─── Excerpted data

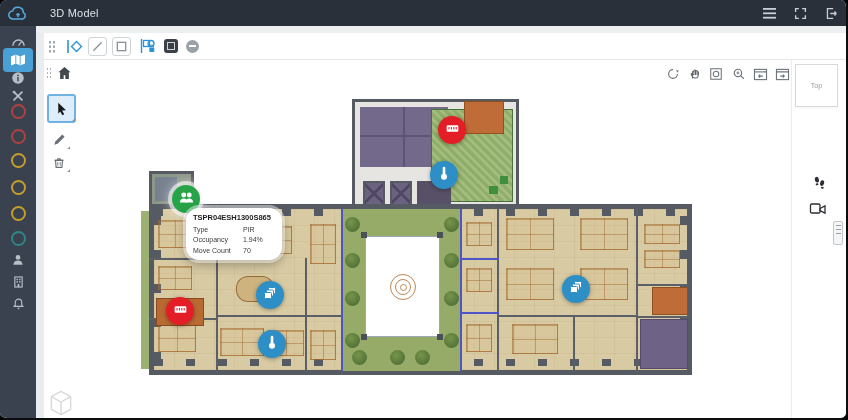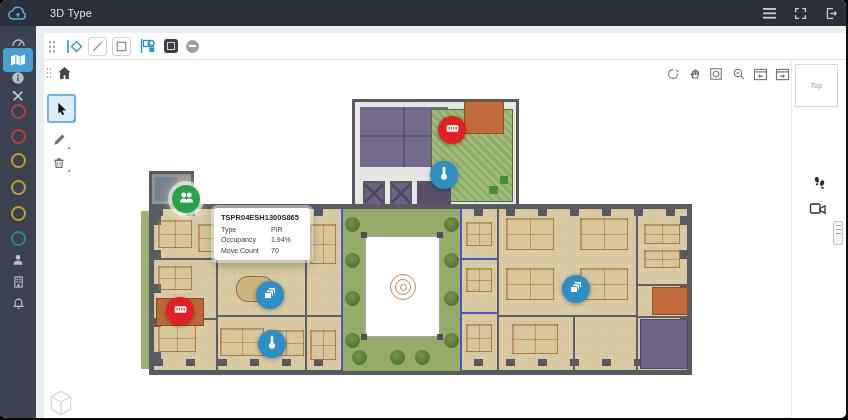--- a/index.html
+++ b/index.html
@@ -272,7 +272,7 @@
   </div>
 
   <header class="topbar">
-    <span class="title">3D Type</span>
+    <span class="title">3D Model</span>
     <div class="win-icons">
       <span class="ic">
         <svg width="13" height="11" viewBox="0 0 13 11" fill="#c9ced5">

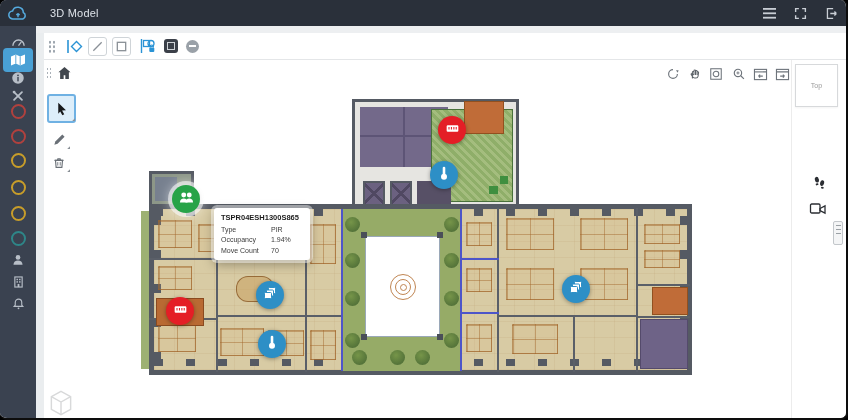--- a/index.html
+++ b/index.html
@@ -82,8 +82,8 @@
   .s-green{background:#27a348;box-shadow:0 0 0 4px rgba(255,255,255,.55),0 0 14px rgba(255,255,255,.95),0 1px 4px rgba(0,0,0,.3);z-index:34;}
 
   
-  .tip{position:absolute;left:186px;top:208px;width:96px;background:#fff;border-radius:3px;padding:5px 7px 6px;z-index:40;box-sizing:border-box;
-       box-shadow:0 0 0 3px rgba(255,255,255,.45),0 4px 12px rgba(0,0,0,.35);margin-left:28px;}
+  .tip{position:absolute;left:186px;top:208px;width:96px;background:#fff;border-radius:13px;padding:5px 7px 6px;z-index:40;box-sizing:border-box;
+       box-shadow:0 0 0 3px rgba(255,255,255,.45),0 4px 12px rgba(0,0,0,.35);}
   .tip-title{font-size:7.5px;font-weight:bold;color:#1c1c1c;white-space:nowrap;}
   .tip-row{display:flex;margin-top:3.5px;font-size:7px;color:#3a3a3a;}
   .tip-row .l{width:50px;}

──────

● **Task directions**:
Lines containing the word "rgba" are to be counted in the listing; state their number alone.

● **Response area**:
3